In clinical practice, the identification of patients at high risk for worsening liver fibrosis, as experienced in the progression from non-alcoholic fatty liver to NASH, is an urgent issue. The NAFLD fibrosis score and the FIB-4 index are commonly used as indices of liver fibrosis, but the calculation of NAFLD fibrosis score incorporates BMI, which may render it less effective for the screening of non-obese patients with NAFLD. Similarly, the calculation of the FIB-4 index involves age, which may lead to false-positive results in older patients. Muscle quality is primarily a metabolic issue;24 thus, its assessment may be independent of obesity, age, and sex and it may therefore represent a useful skeletal muscle parameter for the screening of patients with NAFLD at high risk for developing liver fibrosis. The evaluation of muscle quantity may be confounded by factors like age, sex, and body mass.25 In addition, muscle strength, which is also used as an indicator of muscle quality, varies substantially according to the size and number of muscle fibers, the efficiency of neuromuscular communication, and the type of muscle contraction.26 While acknowledging the importance of strength and muscle quantity in the context of NAFLD, we would argue that a more direct index of function, such as muscle quality, assessed using the volume of non-contractile tissue, including intramuscular fat, is necessary to fully understand the effects. In the present study, a comparison between patients with advanced fibrosis (measured as >9.7 kPa by elastography) and those without (≤9.7 kPa) revealed a significant difference in muscle quality, but no significant difference in muscle mass or strength was noted between the two groups. This suggests that, while muscle quality varies significantly with the presence of advanced fibrosis, muscle mass and strength do not show a comparable correlation (Supplementary Table 1). We have shown here that muscle quality is equally as useful as the FIB-4 index and the NAFLD fibrosis score for screening patients for liver fibrosis and outperforms the use of muscle mass and strength in all patients with NAFLD and those with NAFLD but no obesity, regardless of sex (Supplementary Figs. 2 and 3).
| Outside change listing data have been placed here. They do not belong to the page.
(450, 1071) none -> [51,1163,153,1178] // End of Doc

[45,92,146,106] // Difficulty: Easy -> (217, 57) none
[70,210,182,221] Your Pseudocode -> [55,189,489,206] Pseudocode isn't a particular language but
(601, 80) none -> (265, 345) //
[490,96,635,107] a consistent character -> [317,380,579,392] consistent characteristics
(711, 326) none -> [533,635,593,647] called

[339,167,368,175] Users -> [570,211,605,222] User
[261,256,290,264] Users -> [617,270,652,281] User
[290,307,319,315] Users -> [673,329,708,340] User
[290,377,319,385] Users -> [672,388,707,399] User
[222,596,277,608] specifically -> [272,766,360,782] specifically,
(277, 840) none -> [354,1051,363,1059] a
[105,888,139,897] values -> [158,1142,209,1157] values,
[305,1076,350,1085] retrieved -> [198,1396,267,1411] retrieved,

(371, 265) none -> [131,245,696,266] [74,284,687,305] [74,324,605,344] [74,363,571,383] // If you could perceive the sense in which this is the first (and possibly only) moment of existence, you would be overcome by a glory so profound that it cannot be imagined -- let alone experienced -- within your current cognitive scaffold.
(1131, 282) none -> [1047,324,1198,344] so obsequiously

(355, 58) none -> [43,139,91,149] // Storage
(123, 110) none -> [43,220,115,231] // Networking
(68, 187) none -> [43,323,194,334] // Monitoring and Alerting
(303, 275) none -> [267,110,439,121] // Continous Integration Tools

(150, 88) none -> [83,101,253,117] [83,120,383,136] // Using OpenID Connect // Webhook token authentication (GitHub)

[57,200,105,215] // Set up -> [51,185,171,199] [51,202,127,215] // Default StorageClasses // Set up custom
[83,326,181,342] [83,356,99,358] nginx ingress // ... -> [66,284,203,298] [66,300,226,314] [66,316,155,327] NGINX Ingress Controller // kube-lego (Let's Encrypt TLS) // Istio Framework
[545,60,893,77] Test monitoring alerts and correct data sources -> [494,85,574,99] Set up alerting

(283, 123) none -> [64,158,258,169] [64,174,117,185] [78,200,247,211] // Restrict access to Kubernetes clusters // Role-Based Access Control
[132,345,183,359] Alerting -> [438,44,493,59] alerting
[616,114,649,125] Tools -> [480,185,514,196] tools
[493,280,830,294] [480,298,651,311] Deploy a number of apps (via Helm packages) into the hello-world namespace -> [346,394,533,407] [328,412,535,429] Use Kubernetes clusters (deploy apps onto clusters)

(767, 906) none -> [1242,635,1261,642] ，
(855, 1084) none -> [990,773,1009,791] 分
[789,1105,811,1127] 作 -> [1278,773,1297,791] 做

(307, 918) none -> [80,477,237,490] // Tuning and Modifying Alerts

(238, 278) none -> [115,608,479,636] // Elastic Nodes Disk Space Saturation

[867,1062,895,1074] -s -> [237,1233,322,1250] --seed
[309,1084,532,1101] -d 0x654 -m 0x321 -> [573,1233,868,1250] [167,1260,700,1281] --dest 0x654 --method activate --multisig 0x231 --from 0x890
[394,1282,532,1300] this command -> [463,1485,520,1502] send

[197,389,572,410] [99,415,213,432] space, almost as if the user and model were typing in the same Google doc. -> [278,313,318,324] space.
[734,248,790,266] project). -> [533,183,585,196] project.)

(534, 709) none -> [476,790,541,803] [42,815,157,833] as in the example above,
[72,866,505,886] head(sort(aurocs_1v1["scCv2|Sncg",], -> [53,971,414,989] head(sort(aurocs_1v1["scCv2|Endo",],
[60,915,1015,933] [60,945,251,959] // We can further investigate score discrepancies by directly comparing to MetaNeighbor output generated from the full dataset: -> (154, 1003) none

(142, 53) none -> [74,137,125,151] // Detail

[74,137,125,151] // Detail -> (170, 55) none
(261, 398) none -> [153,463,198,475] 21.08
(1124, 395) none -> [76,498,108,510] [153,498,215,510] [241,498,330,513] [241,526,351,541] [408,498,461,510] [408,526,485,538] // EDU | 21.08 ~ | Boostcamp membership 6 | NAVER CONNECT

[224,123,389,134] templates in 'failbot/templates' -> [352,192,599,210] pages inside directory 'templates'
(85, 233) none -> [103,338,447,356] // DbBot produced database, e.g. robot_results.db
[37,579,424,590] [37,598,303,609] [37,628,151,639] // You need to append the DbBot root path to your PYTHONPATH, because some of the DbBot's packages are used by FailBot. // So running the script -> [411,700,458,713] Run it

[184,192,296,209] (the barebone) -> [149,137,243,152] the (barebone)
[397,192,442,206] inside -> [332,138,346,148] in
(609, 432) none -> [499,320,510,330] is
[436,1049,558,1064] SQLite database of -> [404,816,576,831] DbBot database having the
In addition, muscle quality has potential as a diagnostic marker of advanced liver fibrosis, independent of sex (Supplementary Tables 2–4), age, and body composition.

The numbers of patients with NAFLD and a BMI of <25 kg/m2 are growing, especially in Asia.27 NAFLD in the absence of obesity is associated with greater liver disease-related mortality than NAFLD accompanied by obesity.28 A cross-sectional study of non-obese patients with NAFLD29 showed that they have a low skeletal muscle index for sarcopenia and accompanying muscle deterioration (low mass, steatosis, and weakness). The mechanisms responsible for the development of liver fibrosis owing to fat accumulation in the liver, despite a normal BMI, remain unclear. Recent studies have suggested an association between sarcopenia and NAFLD, with a decrease in muscle quantity being associated with both the development of NAFLD and greater severity.4

Consistent with the results of our previous study, in the present study, we found that non-obese patients with NAFLD have high muscle echo-intensity, indicative of poor muscle quality, but also show a significant loss of muscle strength and a downward trend in muscle quantity. We have also shown that indices of liver fibrosis, with the exception of liver steatosis, in non-obese patients with NAFLD, indicate a worse pathology, coupled with much greater muscle echo-intensity. This suggests that muscle quantity may not closely reflect muscle quality in such patients, which in turn emphasizes the importance of focusing on improving muscle quality, rather than simply increasing muscle mass, during clinical interventions in non-obese patients with NASH.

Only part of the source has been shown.